YOUR OBJECTIVE: Transcribe all the entries word for word, omitting any pictures they contain.

Content revision data:
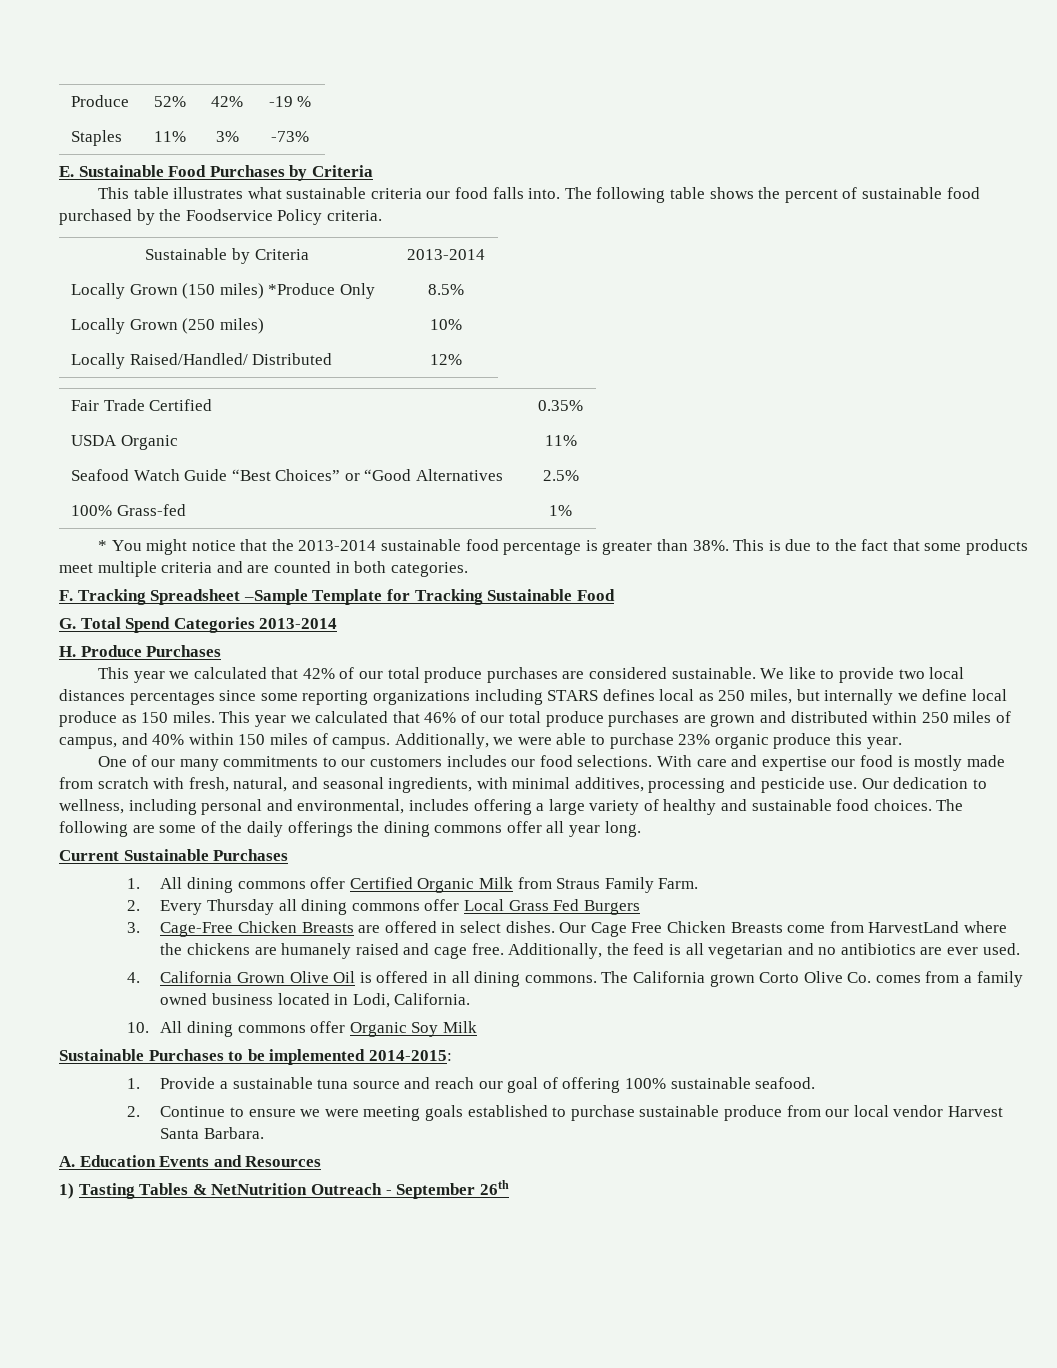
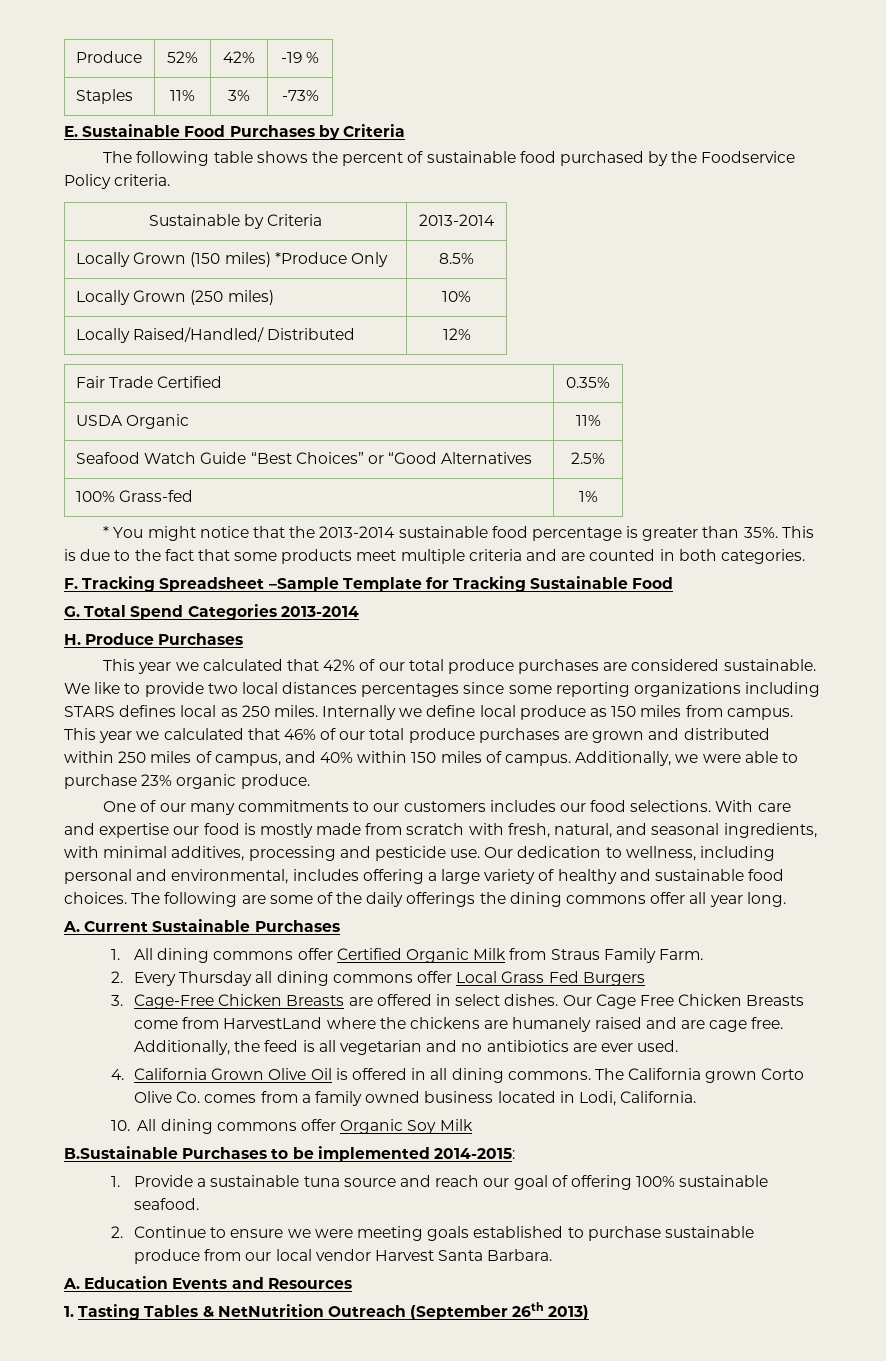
- This table illustrates what sustainable criteria our food falls into.
- * You might notice that the 2013-2014 sustainable food percentage is greater than 38%.
+ * You might notice that the 2013-2014 sustainable food percentage is greater than 35%.
- We like to provide two local distances percentages since some reporting organizations including STARS defines local as 250 miles, but internally we define local produce as 150 miles.
+ We like to provide two local distances percentages since some reporting organizations including STARS defines local as 250 miles. Internally we define local produce as 150 miles from campus.
- Additionally, we were able to purchase 23% organic produce this year.
+ Additionally, we were able to purchase 23% organic produce.
- Current Sustainable Purchases
+ A. Current Sustainable Purchases
- Our Cage Free Chicken Breasts come from HarvestLand where the chickens are humanely raised and cage free.
+ Our Cage Free Chicken Breasts come from HarvestLand where the chickens are humanely raised and are cage free.
- Sustainable Purchases to be implemented 2014-2015:
+ B.Sustainable Purchases to be implemented 2014-2015:
- 1) Tasting Tables & NetNutrition Outreach - September 26th
+ 1. Tasting Tables & NetNutrition Outreach (September 26th 2013)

OUTPUT:
- This table illustrates what sustainable criteria our food falls into.
- * You might notice that the 2013-2014 sustainable food percentage is greater than 38%.
+ * You might notice that the 2013-2014 sustainable food percentage is greater than 35%.
- We like to provide two local distances percentages since some reporting organizations including STARS defines local as 250 miles, but internally we define local produce as 150 miles.
+ We like to provide two local distances percentages since some reporting organizations including STARS defines local as 250 miles. Internally we define local produce as 150 miles from campus.
- Additionally, we were able to purchase 23% organic produce this year.
+ Additionally, we were able to purchase 23% organic produce.
- Current Sustainable Purchases
+ A. Current Sustainable Purchases
- Our Cage Free Chicken Breasts come from HarvestLand where the chickens are humanely raised and cage free.
+ Our Cage Free Chicken Breasts come from HarvestLand where the chickens are humanely raised and are cage free.
- Sustainable Purchases to be implemented 2014-2015:
+ B.Sustainable Purchases to be implemented 2014-2015:
- 1) Tasting Tables & NetNutrition Outreach - September 26th
+ 1. Tasting Tables & NetNutrition Outreach (September 26th 2013)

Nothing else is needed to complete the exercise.